Scientific classification
- Kingdom: Animalia
- Phylum: Mollusca
- Class: Cephalopoda
- Order: Idiosepida
- Family: Idiosepiidae
- Genus: Xipholeptos Reid & Strugnell, 2018
- Species: X. notoides
- Binomial name: Xipholeptos notoides (Berry, 1921)
- Synonyms: Idiosepius notoides Berry, 1921;

= Xipholeptos =

- Genus: Xipholeptos
- Species: notoides
- Authority: (Berry, 1921)
- Conservation status: DD
- Synonyms: Idiosepius notoides Berry, 1921
- Parent authority: Reid & Strugnell, 2018

Genus of molluscs

Xipholeptos is a genus of squid in the family Idiosepiidae. It is monotypic, being represented by the single species Xipholeptos notoides, commonly known as the southern pygmy squid. The species was originally classified as Idiosepius notoides. The southern pygmy squid is native to the southwestern Pacific Ocean, off southern and eastern Australia. It inhabits shallow, inshore waters. It has been recorded off the coasts of New South Wales, South Australia, Tasmania and Victoria.

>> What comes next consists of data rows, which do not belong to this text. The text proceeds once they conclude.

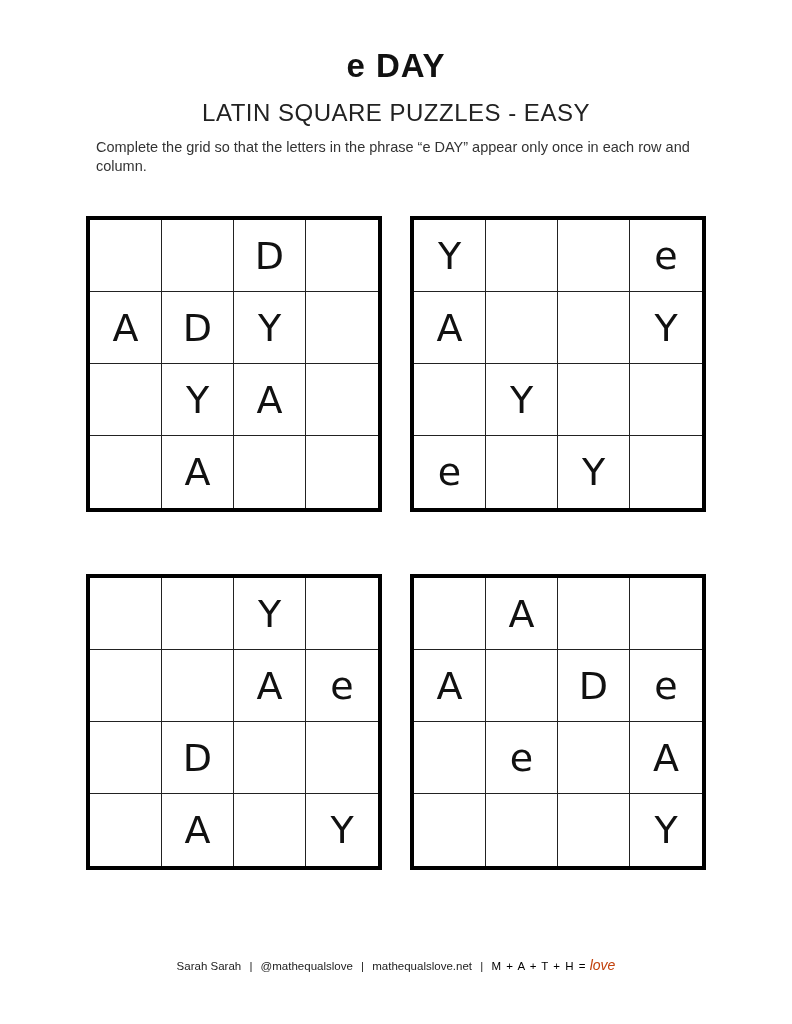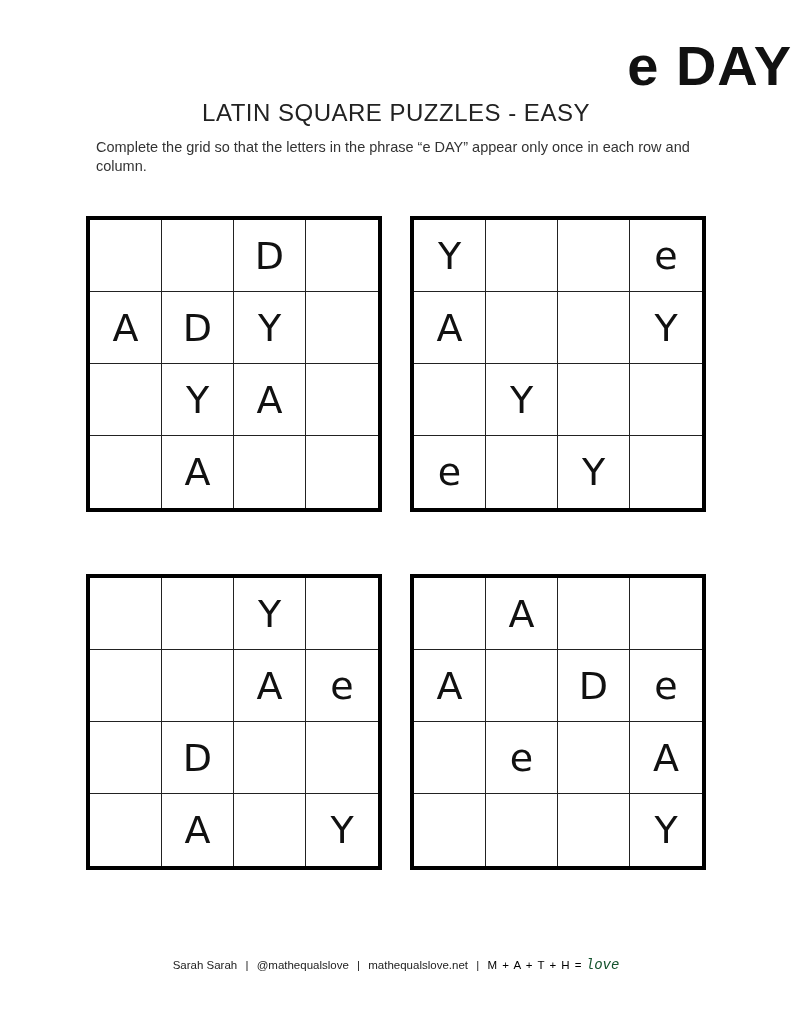--- a/index.html
+++ b/index.html
@@ -9,7 +9,7 @@
     }
     .title {
       position: absolute; left: 0; width: 792px; top: 36px;
-      text-align: right; font-size: 56px; font-weight: bold; line-height: 60px;
+      text-align: center; font-size: 33px; font-weight: bold; line-height: 60px;
       letter-spacing: 1px;
     }
     .subtitle {

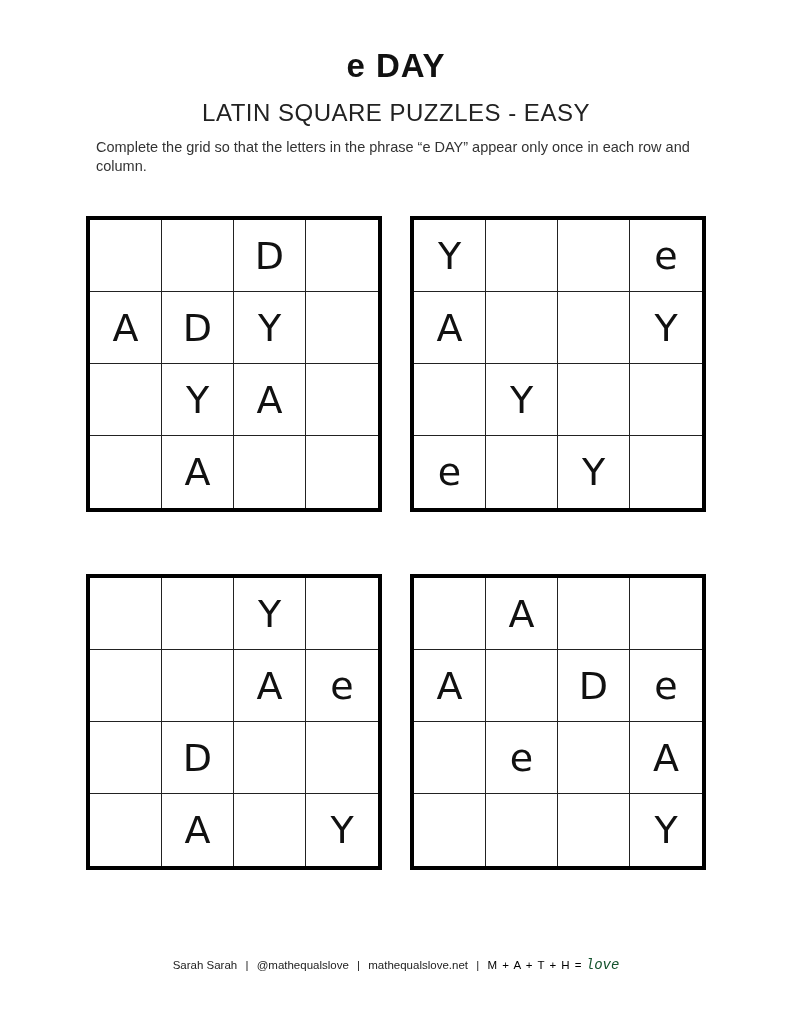--- a/index.html
+++ b/index.html
@@ -41,7 +41,7 @@
     .footer .sep { margin: 0 5px; }
     .footer .brand { font-weight: normal; color: #000; letter-spacing: 1px; }
     .footer .love {
-      color: #14532d; font-family: Liberation Mono, monospace;
+      color: #c2410c; font-family: Liberation Sans, sans-serif;
       font-style: italic; font-size: 14px;
     }
   </style>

Females grow to 25 mm in mantle length, while males are not known to exceed 15.8 mm in mantle length. This species occurs in beds of seagrass in bays and inlets where it feeds during the night on small crustaceans such as shrimp. In the daytime they remain hidden within the seagrass, adhering to the leaves of the seagrass using a glue excreted by a gland on the dorsal surface of the body. The females attach the eggs onto seagrass blades, most typically species of the genera Heterozostera and Zostera. There is thought to be a pelagic stage during this species' development.

The type-specimen was collected off Goolwa, South Australia, Australia, and is held at the South Australian Museum in Adelaide. Molecular data suggest that Xipholeptos from western Australia represent a distinct species, but its formal description awaits further study.